◆ EXERCISE DETAILS
What you return must be the data below, word for word, without any images.

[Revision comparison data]
◇ ◇ ◇ ◇
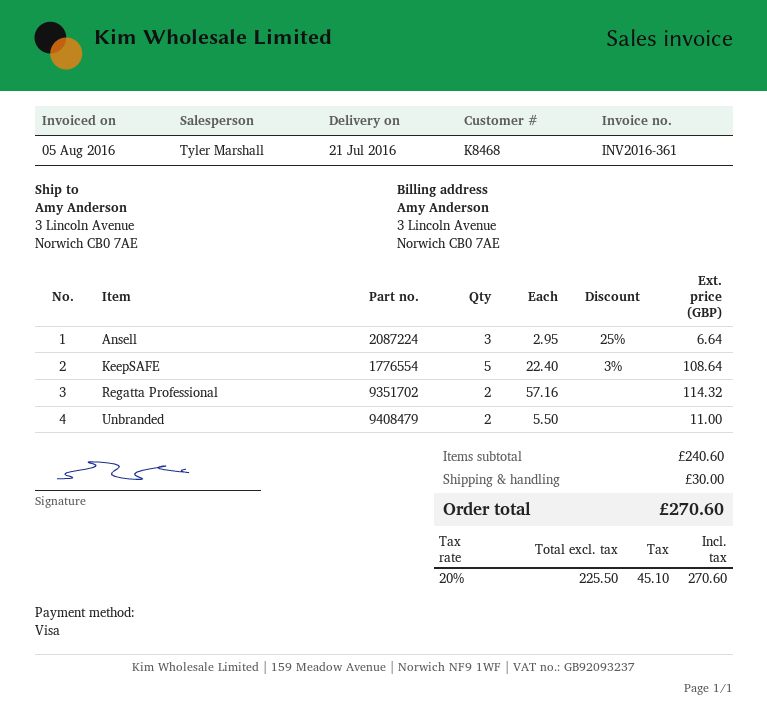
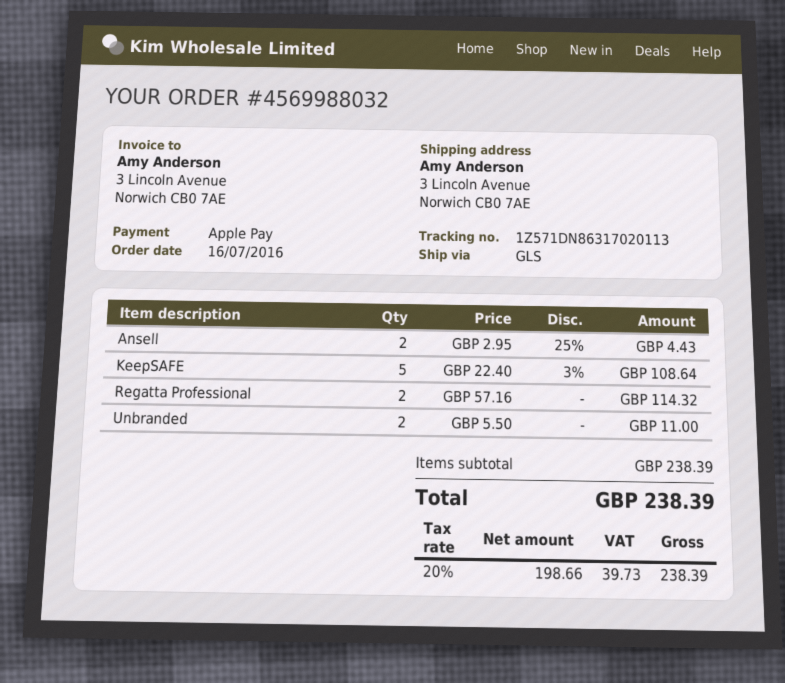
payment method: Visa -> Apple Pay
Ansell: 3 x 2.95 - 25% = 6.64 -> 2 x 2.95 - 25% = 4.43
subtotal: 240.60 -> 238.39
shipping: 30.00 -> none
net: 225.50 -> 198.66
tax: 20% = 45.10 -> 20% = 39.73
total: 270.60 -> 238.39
◇ ◇ ◇ ◇
◆ PROBLEM SOLUTION
payment method: Visa -> Apple Pay
Ansell: 3 x 2.95 - 25% = 6.64 -> 2 x 2.95 - 25% = 4.43
subtotal: 240.60 -> 238.39
shipping: 30.00 -> none
net: 225.50 -> 198.66
tax: 20% = 45.10 -> 20% = 39.73
total: 270.60 -> 238.39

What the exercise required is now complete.